> [WORKING DATA]:
......

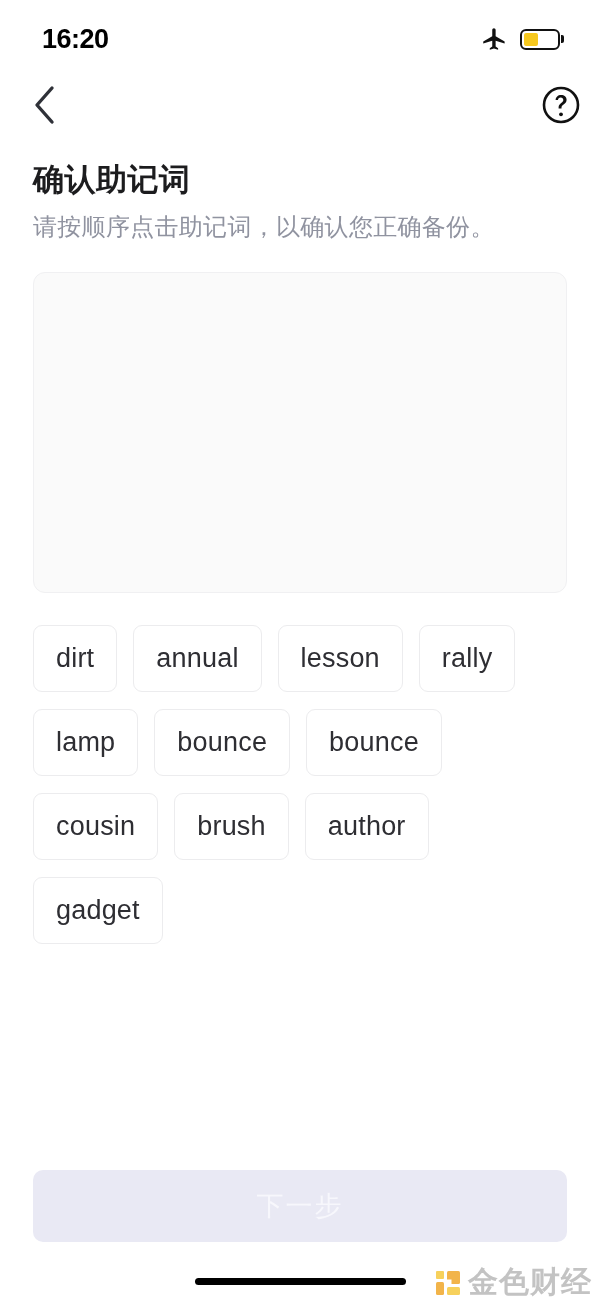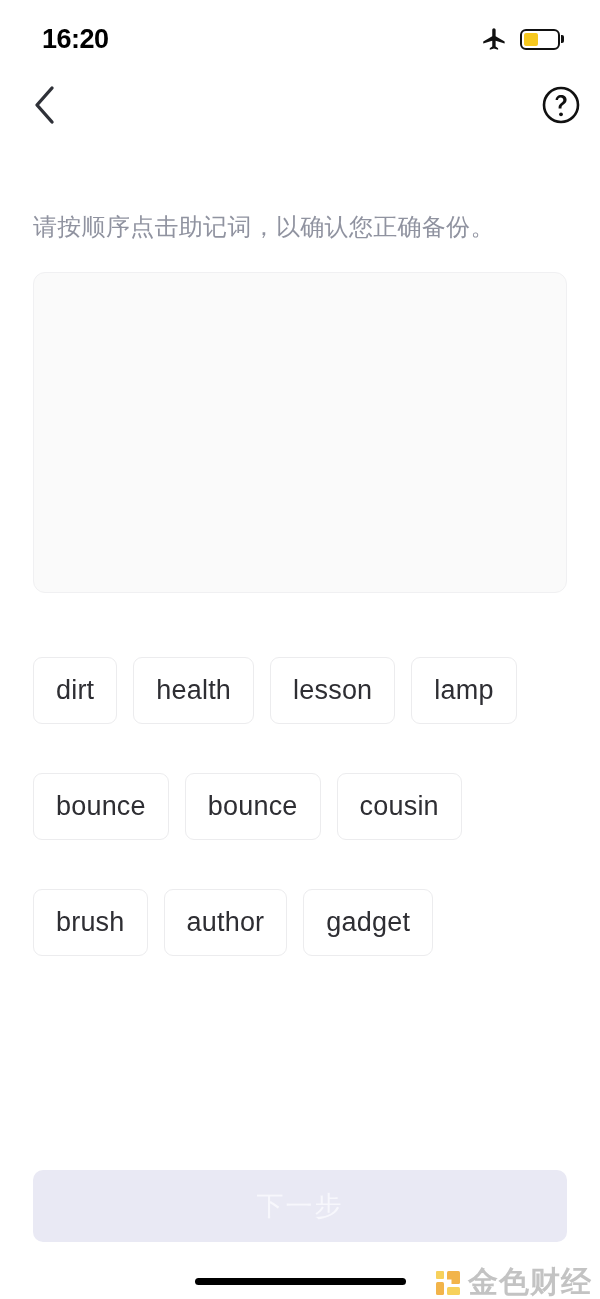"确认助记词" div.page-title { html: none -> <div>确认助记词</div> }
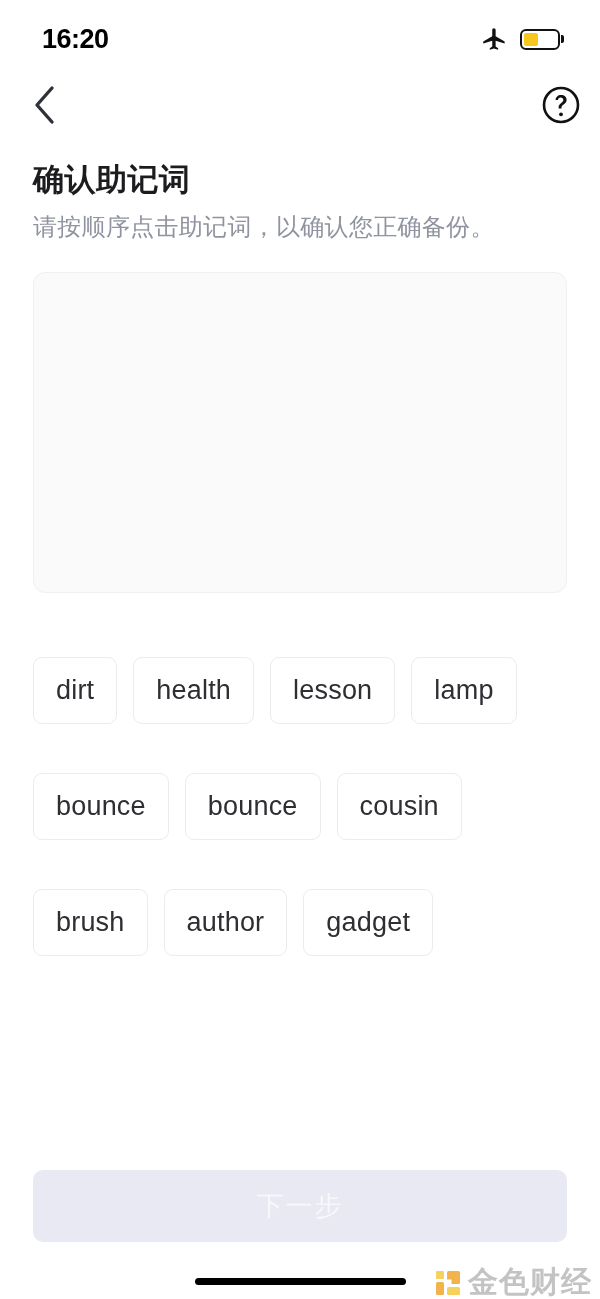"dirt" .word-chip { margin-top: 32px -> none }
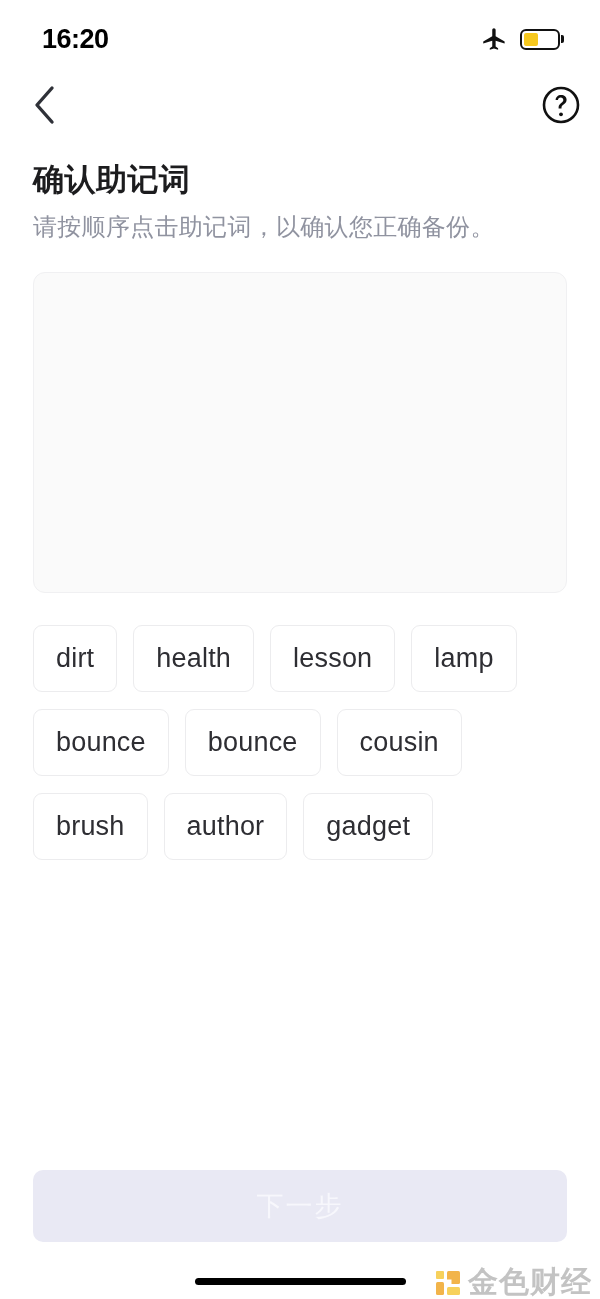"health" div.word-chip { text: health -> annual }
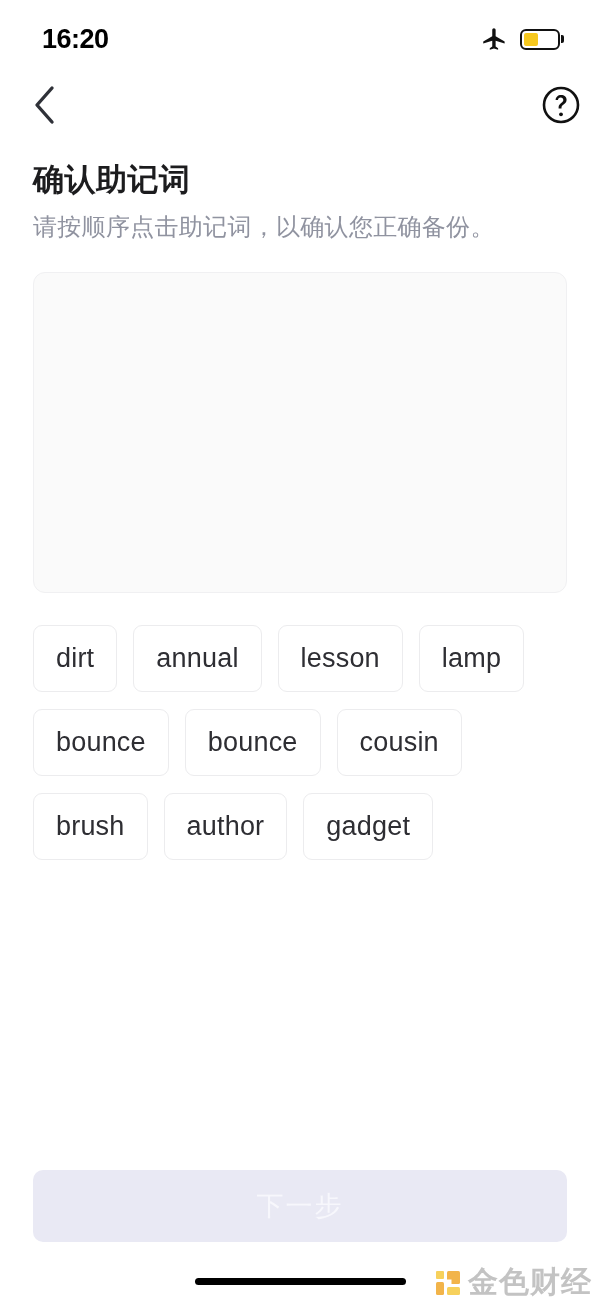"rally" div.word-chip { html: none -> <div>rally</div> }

......

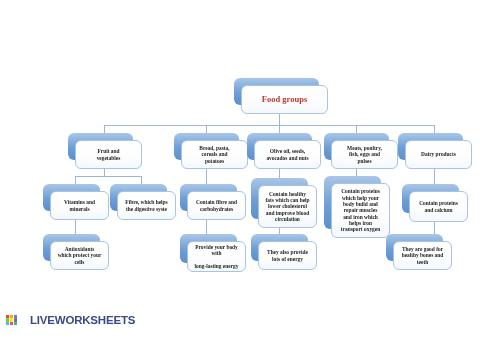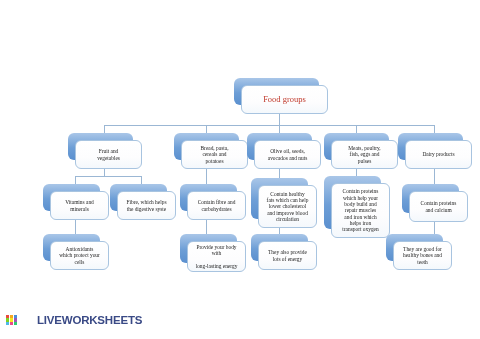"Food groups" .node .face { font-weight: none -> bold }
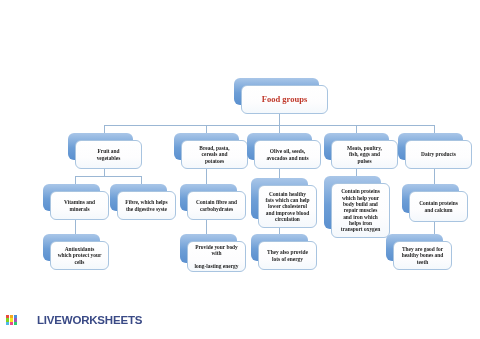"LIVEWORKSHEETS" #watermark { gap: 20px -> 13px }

......

> [WHAT YOU WILL DO]: Going back to the data above, write out everything from the line with "text: health ->" down to the line with "none -> <div>rally</div>", both included, leaving every picture out.

> [RESPONSE TO THE TASK]:
"health" div.word-chip { text: health -> annual }
"rally" div.word-chip { html: none -> <div>rally</div> }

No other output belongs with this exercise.